The load being unoptimizable, the assembly generated here involves
a significant amount of code.

After this patch the IR would look like:

%47 = bitcast %struct.Device* %dev to i8*
%bf.elt_offset94 = getelementptr i8, i8* %47, i64 192
%48 = bitcast i8* %bf.elt_offset94 to i64*
... = load volatile i64, i64* %48, align 8

On an specific case, a routine used to initialize a particular HW device
using a volatile pointer to a very large bitfield struct (clang would
operate on a bunch of i65536) went down from building for many hours
(I interrupted clang after 12hours) to <2 seconds now. Just because the
IR was getting so large and not optimizable efficiently.

Diff Detail

Event Timeline

mehdi_amini created this revision.Nov 25 2018, 10:33 PM
mehdi_amini edited the summary of this revision. (Show Details)Nov 25 2018, 10:39 PM

At least for TSan, this is undesirable -- we want a chance to observe these as potential data races.

I'm happy narrowing to some sane size relatively early, but not sure it should be in Clang?

Mehdi pointed out that his primary concern is *volatile* access.

I think having volatile access to bitfields differ from "normal" access is actually very reasonable. I wouldn't change non-volatile access, this was already the subject of a prolonged discussion.

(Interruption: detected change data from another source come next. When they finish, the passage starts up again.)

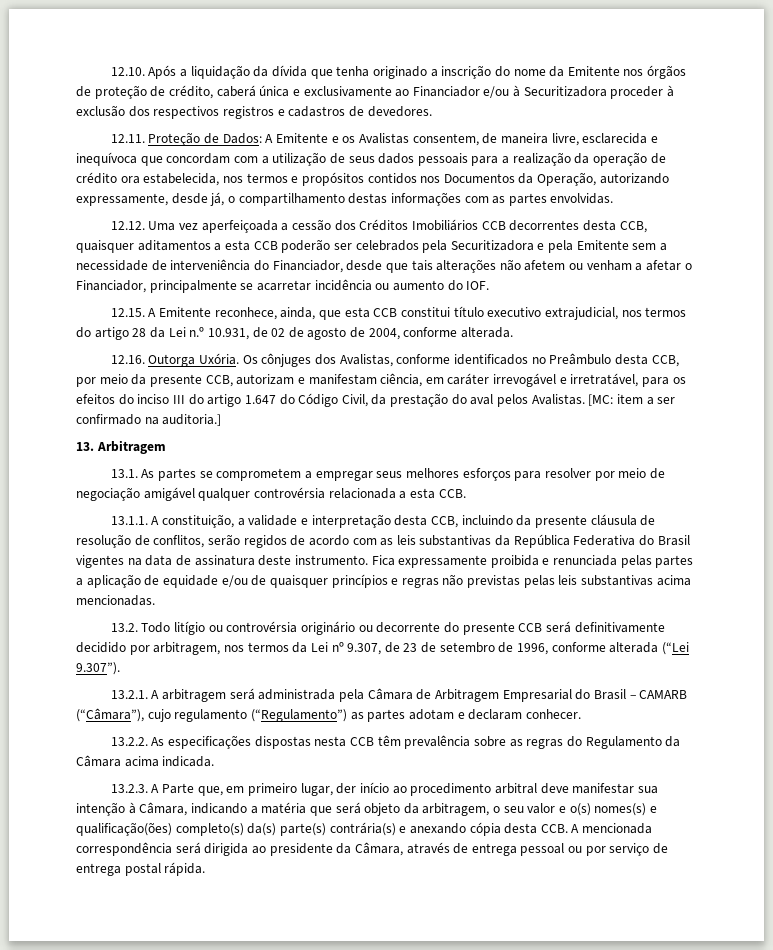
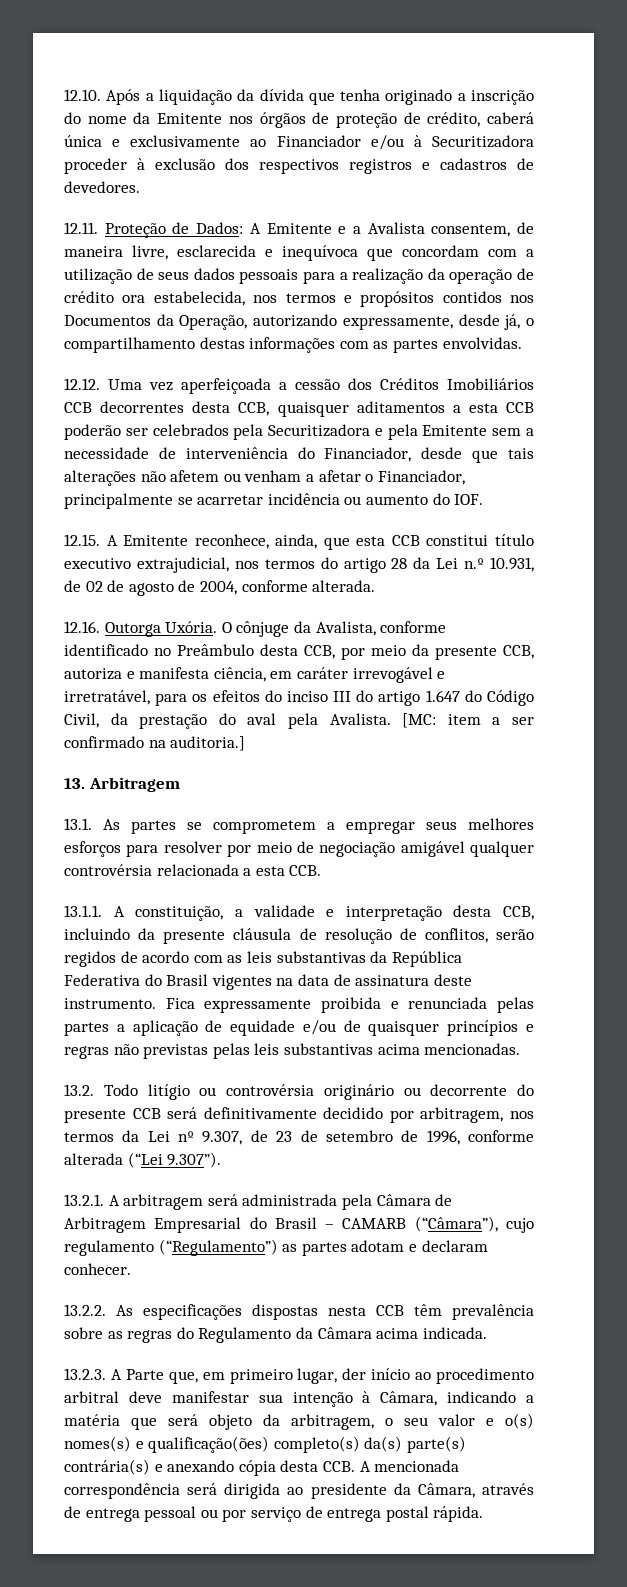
- 12.11. Proteção de Dados: A Emitente e os Avalistas consentem, de maneira livre, esclarecida e inequívoca que concordam com a utilização de seus dados pessoais para a realização da operação de crédito ora estabelecida, nos termos e propósitos contidos nos Documentos da Operação, autorizando expressamente, desde já, o compartilhamento destas informações com as partes envolvidas.
+ 12.11. Proteção de Dados: A Emitente e a Avalista consentem, de maneira livre, esclarecida e inequívoca que concordam com a utilização de seus dados pessoais para a realização da operação de crédito ora estabelecida, nos termos e propósitos contidos nos Documentos da Operação, autorizando expressamente, desde já, o compartilhamento destas informações com as partes envolvidas.
- Os cônjuges dos Avalistas, conforme identificados no Preâmbulo desta CCB, por meio da presente CCB, autorizam e manifestam ciência, em caráter irrevogável e irretratável, para os efeitos do inciso III do artigo 1.647 do Código Civil, da prestação do aval pelos Avalistas.
+ O cônjuge da Avalista, conforme identificado no Preâmbulo desta CCB, por meio da presente CCB, autoriza e manifesta ciência, em caráter irrevogável e irretratável, para os efeitos do inciso III do artigo 1.647 do Código Civil, da prestação do aval pela Avalista.

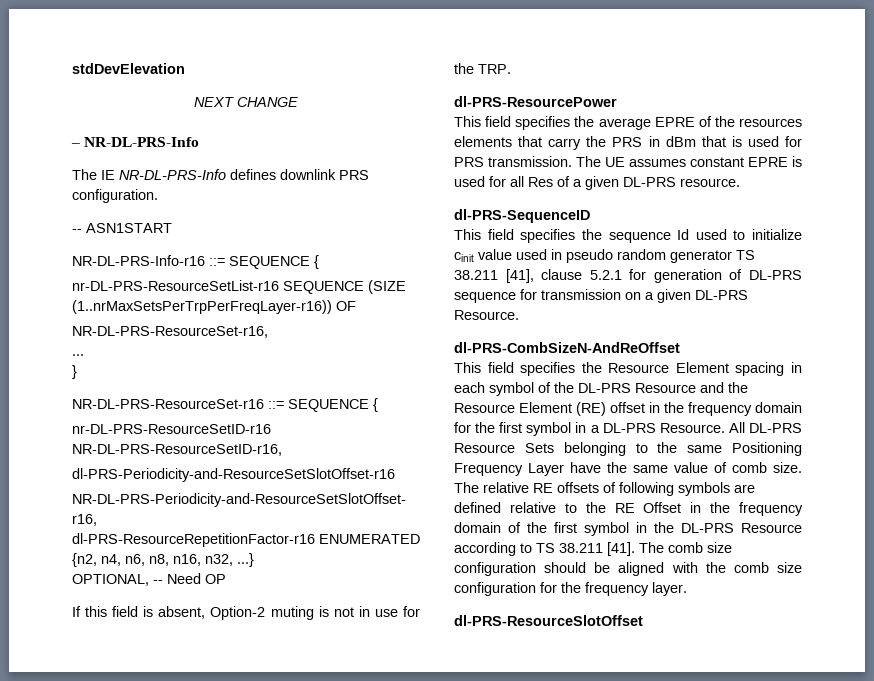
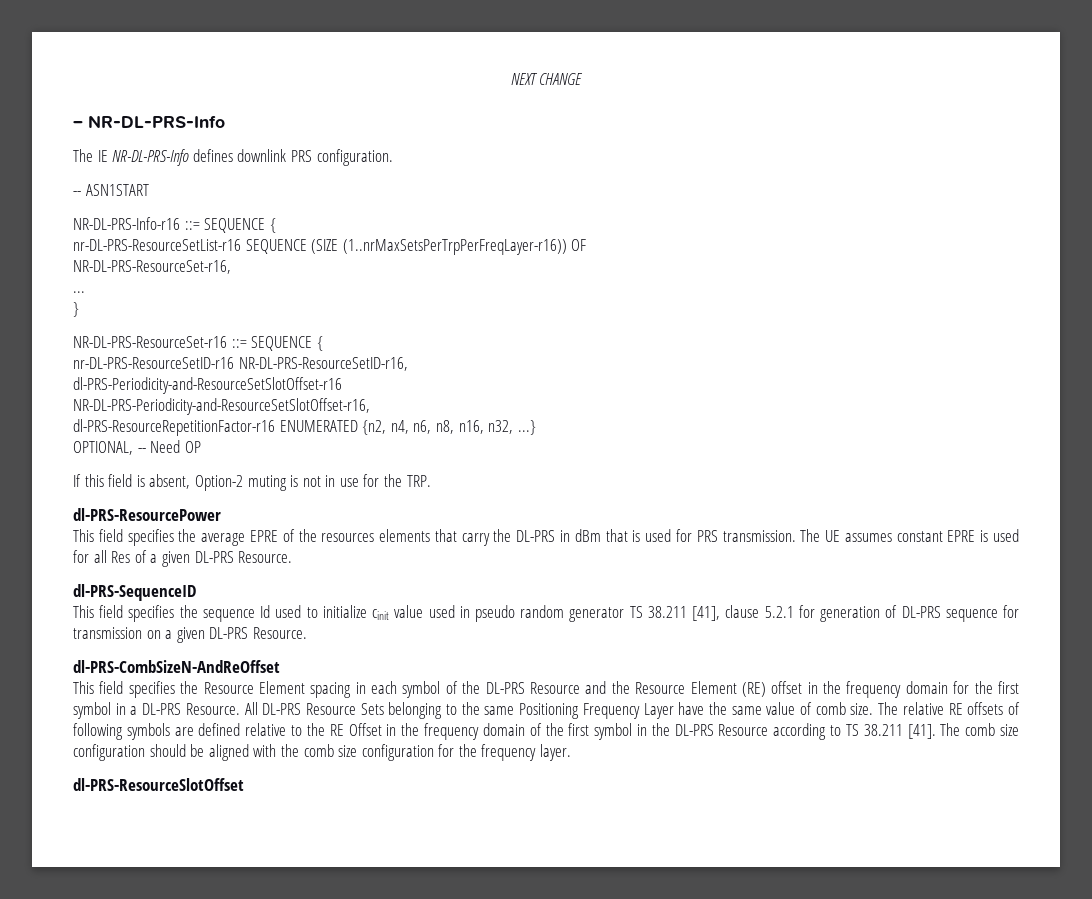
- stdDevElevation
- This field specifies the average EPRE of the resources elements that carry the PRS in dBm that is used for PRS transmission.
+ This field specifies the average EPRE of the resources elements that carry the DL-PRS in dBm that is used for PRS transmission.
- The UE assumes constant EPRE is used for all Res of a given DL-PRS resource.
+ The UE assumes constant EPRE is used for all Res of a given DL-PRS Resource.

However, Clang needs to specifically document what its mapping of volatile semantics onto bitfields is going to be. And we should check closely with GCC to understand the degree to which they differ, if at all, and whether that is reasonable.

Without looking at GCC, I see two semantics that seem plausible:

  1. We try to emit loads sized exactly to match the bitfield *member* itself. This is, of course, awkward to impossible if the bitfield is not aligned at a byte boundary.
  2. We try to emit loads as volatile memcpy of the underlying bytes where the bitfield member sits.

But honestly, both are a bit surprising.

I wonder if we should just warn on volatile access to bitfields generally. It seems hard to give useful memory-mapped I/O semantics to these in full generality and with good portability.

We should at least warn (*aggressively* IMO) on volatile bitfields with non-multiple-of-8 start/end. Maybe even non-power-of-two start/end.

chandlerc requested changes to this revision.Dec 4 2018, 1:55 AM
chandlerc added a reviewer: rsmith.

Marking as waiting update from Mehdi and adding Richard as a reviewer since this will need to deal with what our defined volatile semantics are for bitfields which seems like the kind of thing he would want to be very aware of...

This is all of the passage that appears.